(The problem): Each line of the listing below that includes "content" must be copied.

(Input records):
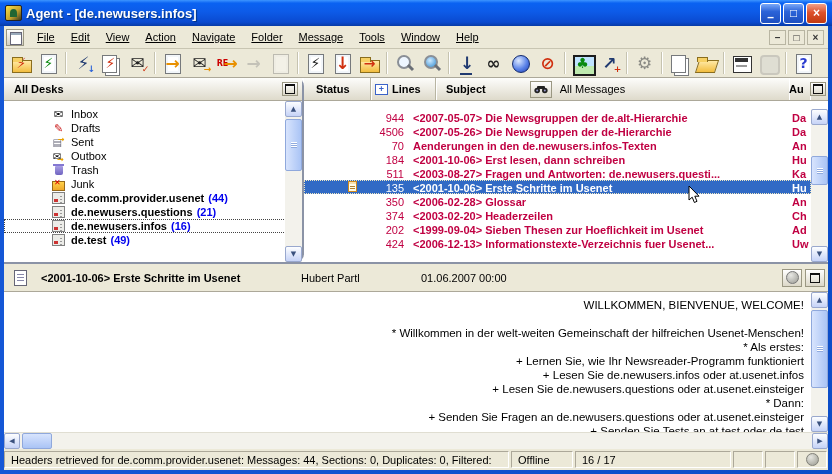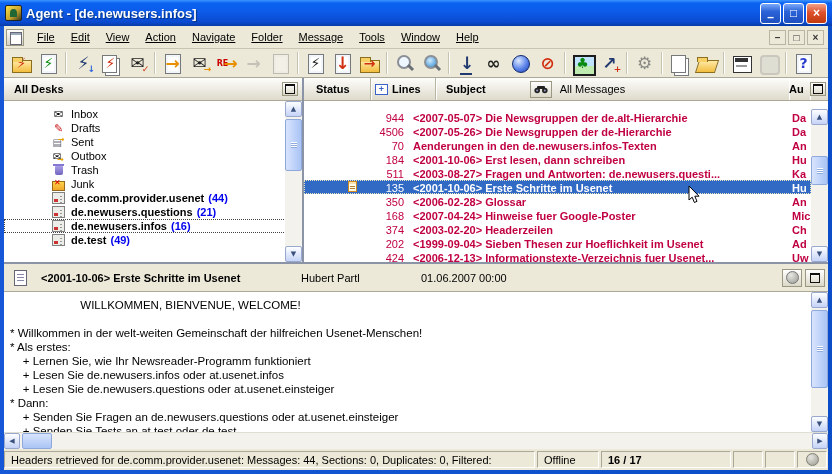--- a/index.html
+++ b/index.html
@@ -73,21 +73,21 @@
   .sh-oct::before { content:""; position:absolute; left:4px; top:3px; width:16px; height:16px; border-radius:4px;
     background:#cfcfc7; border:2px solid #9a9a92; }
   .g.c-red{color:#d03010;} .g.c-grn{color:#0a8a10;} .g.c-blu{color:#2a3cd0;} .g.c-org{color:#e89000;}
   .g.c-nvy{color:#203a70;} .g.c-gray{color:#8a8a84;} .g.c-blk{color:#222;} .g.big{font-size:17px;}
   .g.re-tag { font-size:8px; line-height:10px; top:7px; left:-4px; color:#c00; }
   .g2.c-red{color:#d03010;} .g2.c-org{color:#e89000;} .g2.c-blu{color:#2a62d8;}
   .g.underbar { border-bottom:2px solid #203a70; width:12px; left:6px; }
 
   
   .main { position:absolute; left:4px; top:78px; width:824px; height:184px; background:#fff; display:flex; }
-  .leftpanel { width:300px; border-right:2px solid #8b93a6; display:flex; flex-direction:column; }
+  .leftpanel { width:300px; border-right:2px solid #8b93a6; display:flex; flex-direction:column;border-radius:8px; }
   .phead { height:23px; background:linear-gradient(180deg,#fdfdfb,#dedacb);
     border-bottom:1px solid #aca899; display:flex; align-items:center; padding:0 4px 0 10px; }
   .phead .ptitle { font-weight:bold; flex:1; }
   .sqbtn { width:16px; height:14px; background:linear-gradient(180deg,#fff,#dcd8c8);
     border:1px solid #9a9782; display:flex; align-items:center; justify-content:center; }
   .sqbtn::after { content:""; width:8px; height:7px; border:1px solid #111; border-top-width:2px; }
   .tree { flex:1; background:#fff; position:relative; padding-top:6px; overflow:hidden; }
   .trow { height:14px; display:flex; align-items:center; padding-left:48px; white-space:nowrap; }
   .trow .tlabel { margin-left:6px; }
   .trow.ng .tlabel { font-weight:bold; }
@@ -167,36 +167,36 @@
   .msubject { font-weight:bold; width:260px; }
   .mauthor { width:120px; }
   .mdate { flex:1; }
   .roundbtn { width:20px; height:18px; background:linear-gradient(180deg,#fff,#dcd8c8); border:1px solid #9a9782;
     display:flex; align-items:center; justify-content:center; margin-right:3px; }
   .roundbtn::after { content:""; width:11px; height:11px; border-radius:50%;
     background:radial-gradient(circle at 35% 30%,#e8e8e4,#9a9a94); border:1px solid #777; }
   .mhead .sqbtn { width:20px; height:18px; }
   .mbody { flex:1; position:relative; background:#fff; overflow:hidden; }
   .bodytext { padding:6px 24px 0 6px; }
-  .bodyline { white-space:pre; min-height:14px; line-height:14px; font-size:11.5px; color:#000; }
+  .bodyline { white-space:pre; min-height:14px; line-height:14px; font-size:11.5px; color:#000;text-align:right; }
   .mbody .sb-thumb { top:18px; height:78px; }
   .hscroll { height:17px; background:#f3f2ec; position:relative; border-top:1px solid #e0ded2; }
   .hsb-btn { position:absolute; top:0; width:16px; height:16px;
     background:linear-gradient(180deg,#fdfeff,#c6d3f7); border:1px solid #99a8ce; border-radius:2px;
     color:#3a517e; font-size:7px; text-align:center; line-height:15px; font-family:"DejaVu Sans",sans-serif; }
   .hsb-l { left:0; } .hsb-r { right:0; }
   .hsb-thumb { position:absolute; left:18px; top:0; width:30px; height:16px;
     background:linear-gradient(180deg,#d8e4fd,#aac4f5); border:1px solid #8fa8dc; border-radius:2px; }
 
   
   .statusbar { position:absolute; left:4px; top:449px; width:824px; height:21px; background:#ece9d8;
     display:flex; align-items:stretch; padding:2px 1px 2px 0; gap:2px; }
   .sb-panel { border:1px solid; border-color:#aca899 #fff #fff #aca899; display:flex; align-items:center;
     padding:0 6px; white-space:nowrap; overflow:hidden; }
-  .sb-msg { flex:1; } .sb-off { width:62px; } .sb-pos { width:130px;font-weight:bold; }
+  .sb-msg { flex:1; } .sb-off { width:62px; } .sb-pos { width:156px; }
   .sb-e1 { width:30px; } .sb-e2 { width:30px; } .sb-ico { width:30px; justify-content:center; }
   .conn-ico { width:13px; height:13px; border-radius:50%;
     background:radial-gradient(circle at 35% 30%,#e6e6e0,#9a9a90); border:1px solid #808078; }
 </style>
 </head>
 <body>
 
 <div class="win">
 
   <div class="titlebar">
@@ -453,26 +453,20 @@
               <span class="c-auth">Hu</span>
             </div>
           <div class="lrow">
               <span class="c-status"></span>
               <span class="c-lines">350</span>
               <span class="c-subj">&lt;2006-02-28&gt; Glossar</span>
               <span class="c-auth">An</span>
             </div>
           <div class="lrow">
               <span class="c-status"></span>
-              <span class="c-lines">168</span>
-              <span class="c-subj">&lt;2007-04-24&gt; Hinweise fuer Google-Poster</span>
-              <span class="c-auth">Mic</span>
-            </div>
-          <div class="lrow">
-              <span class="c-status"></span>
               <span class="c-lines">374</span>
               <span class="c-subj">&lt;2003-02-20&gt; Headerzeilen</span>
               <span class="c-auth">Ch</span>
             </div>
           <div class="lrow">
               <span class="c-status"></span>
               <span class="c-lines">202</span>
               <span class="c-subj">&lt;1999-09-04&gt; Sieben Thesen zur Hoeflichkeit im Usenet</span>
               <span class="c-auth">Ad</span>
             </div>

==

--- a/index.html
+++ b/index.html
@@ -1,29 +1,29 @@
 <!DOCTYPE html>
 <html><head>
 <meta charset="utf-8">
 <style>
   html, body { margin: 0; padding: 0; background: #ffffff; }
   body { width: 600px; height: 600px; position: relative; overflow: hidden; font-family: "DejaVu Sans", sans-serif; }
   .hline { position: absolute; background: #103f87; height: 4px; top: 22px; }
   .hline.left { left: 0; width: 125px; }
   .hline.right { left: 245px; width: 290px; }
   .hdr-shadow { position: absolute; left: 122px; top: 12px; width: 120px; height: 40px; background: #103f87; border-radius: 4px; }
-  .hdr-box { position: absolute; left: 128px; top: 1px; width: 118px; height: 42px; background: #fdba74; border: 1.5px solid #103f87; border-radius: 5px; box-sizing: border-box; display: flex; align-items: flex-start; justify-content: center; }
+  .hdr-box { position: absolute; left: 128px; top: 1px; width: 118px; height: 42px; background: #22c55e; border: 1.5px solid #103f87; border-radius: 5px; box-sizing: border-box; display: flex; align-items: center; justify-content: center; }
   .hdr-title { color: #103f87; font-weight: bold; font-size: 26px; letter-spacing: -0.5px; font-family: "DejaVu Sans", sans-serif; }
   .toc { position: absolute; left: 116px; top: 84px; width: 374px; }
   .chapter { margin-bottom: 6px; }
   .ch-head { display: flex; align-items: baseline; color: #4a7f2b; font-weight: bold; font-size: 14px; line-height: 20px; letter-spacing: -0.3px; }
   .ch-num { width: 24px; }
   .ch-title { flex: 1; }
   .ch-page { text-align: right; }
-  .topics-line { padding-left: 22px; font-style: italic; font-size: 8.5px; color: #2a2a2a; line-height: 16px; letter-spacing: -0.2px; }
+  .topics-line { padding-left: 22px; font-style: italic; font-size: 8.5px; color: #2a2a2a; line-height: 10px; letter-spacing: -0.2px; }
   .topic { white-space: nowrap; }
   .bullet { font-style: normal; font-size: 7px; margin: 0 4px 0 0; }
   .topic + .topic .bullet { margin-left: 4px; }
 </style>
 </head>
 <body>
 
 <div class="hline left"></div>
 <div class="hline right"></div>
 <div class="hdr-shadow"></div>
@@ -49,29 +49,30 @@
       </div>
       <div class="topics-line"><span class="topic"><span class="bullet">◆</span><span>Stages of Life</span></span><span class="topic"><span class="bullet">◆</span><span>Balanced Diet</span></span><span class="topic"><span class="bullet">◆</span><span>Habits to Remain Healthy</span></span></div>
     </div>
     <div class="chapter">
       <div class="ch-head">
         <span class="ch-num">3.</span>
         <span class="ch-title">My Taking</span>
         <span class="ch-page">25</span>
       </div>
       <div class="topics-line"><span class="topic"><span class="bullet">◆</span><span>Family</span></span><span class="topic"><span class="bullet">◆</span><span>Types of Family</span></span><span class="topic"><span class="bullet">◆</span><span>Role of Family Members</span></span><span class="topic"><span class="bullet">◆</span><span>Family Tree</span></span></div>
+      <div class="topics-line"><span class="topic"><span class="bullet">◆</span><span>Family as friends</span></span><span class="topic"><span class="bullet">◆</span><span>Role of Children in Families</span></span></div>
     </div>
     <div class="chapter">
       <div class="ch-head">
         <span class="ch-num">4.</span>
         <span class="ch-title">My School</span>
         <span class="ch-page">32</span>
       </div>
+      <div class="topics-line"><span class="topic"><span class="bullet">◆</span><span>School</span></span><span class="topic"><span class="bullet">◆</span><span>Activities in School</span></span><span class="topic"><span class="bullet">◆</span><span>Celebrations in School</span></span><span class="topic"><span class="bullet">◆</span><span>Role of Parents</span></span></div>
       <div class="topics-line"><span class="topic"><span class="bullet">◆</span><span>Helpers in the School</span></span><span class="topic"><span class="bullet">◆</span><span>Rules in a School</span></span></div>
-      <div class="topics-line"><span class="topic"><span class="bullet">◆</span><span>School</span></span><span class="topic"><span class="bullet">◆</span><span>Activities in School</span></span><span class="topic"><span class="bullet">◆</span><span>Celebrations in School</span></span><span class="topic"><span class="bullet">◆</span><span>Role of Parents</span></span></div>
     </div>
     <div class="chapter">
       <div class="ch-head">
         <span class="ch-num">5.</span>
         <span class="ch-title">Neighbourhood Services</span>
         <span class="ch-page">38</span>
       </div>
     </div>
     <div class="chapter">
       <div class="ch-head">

(Answer box):
   .sh-oct::before { content:""; position:absolute; left:4px; top:3px; width:16px; height:16px; border-radius:4px;
     border:1px solid #9a9782; display:flex; align-items:center; justify-content:center; }
   .sqbtn::after { content:""; width:8px; height:7px; border:1px solid #111; border-top-width:2px; }
     display:flex; align-items:center; justify-content:center; margin-right:3px; }
   .roundbtn::after { content:""; width:11px; height:11px; border-radius:50%;
   .sb-e1 { width:30px; } .sb-e2 { width:30px; } .sb-ico { width:30px; justify-content:center; }
-  .hdr-box { position: absolute; left: 128px; top: 1px; width: 118px; height: 42px; background: #fdba74; border: 1.5px solid #103f87; border-radius: 5px; box-sizing: border-box; display: flex; align-items: flex-start; justify-content: center; }
+  .hdr-box { position: absolute; left: 128px; top: 1px; width: 118px; height: 42px; background: #22c55e; border: 1.5px solid #103f87; border-radius: 5px; box-sizing: border-box; display: flex; align-items: center; justify-content: center; }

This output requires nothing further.